▶ [Work task]:
Give again exactly the lines that stretch from the one with "- Severe Weather Triggers Mass Flight" to the end of the data below, including both of those lines and nothing else.

▶ [Data excerpts]:
+++++
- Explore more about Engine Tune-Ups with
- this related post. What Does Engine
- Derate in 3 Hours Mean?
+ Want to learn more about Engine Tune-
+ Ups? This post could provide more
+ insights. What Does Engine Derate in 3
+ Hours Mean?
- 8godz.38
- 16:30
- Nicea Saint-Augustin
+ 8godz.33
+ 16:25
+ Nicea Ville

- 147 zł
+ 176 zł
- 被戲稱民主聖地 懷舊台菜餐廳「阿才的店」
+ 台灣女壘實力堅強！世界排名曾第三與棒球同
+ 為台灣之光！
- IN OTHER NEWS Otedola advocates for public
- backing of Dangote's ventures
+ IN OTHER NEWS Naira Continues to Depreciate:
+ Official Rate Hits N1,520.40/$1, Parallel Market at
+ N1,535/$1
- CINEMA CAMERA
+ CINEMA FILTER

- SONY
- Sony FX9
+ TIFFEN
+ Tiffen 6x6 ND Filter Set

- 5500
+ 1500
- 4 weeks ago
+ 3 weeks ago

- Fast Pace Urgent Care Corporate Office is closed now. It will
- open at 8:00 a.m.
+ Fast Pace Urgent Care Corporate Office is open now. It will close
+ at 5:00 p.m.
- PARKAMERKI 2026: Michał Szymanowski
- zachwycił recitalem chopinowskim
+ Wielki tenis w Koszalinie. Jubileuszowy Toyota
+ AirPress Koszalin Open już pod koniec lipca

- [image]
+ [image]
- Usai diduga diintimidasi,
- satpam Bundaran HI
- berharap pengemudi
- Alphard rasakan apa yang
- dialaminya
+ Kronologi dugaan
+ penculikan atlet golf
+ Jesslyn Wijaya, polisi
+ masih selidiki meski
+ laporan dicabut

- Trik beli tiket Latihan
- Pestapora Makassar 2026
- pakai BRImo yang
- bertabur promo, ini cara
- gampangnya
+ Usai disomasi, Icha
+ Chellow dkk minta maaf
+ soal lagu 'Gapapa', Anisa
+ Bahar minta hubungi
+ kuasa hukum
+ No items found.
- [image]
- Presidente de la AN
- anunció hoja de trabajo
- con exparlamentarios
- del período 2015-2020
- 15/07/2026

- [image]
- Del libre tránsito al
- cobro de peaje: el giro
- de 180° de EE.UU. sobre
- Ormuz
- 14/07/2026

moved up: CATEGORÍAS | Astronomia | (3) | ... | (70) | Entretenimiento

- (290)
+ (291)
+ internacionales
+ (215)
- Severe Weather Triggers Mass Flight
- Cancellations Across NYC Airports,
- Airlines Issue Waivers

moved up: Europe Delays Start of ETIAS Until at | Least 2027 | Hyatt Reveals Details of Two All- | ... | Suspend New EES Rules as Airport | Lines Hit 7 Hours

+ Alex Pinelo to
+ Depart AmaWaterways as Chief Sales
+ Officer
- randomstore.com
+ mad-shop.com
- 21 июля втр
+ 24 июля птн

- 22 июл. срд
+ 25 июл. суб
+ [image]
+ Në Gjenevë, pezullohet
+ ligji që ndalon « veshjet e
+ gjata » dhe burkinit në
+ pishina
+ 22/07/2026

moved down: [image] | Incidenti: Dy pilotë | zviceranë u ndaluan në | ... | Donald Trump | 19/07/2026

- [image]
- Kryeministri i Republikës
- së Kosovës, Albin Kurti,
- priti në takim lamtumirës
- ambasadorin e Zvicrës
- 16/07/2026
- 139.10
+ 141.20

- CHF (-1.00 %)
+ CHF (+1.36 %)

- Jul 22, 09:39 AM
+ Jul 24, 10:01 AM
+++++
▶ [Result]:
- Severe Weather Triggers Mass Flight
- Cancellations Across NYC Airports,
- Airlines Issue Waivers

moved up: Europe Delays Start of ETIAS Until at | Least 2027 | Hyatt Reveals Details of Two All- | ... | Suspend New EES Rules as Airport | Lines Hit 7 Hours

+ Alex Pinelo to
+ Depart AmaWaterways as Chief Sales
+ Officer
- randomstore.com
+ mad-shop.com
- 21 июля втр
+ 24 июля птн

- 22 июл. срд
+ 25 июл. суб
+ [image]
+ Në Gjenevë, pezullohet
+ ligji që ndalon « veshjet e
+ gjata » dhe burkinit në
+ pishina
+ 22/07/2026

moved down: [image] | Incidenti: Dy pilotë | zviceranë u ndaluan në | ... | Donald Trump | 19/07/2026

- [image]
- Kryeministri i Republikës
- së Kosovës, Albin Kurti,
- priti në takim lamtumirës
- ambasadorin e Zvicrës
- 16/07/2026
- 139.10
+ 141.20

- CHF (-1.00 %)
+ CHF (+1.36 %)

- Jul 22, 09:39 AM
+ Jul 24, 10:01 AM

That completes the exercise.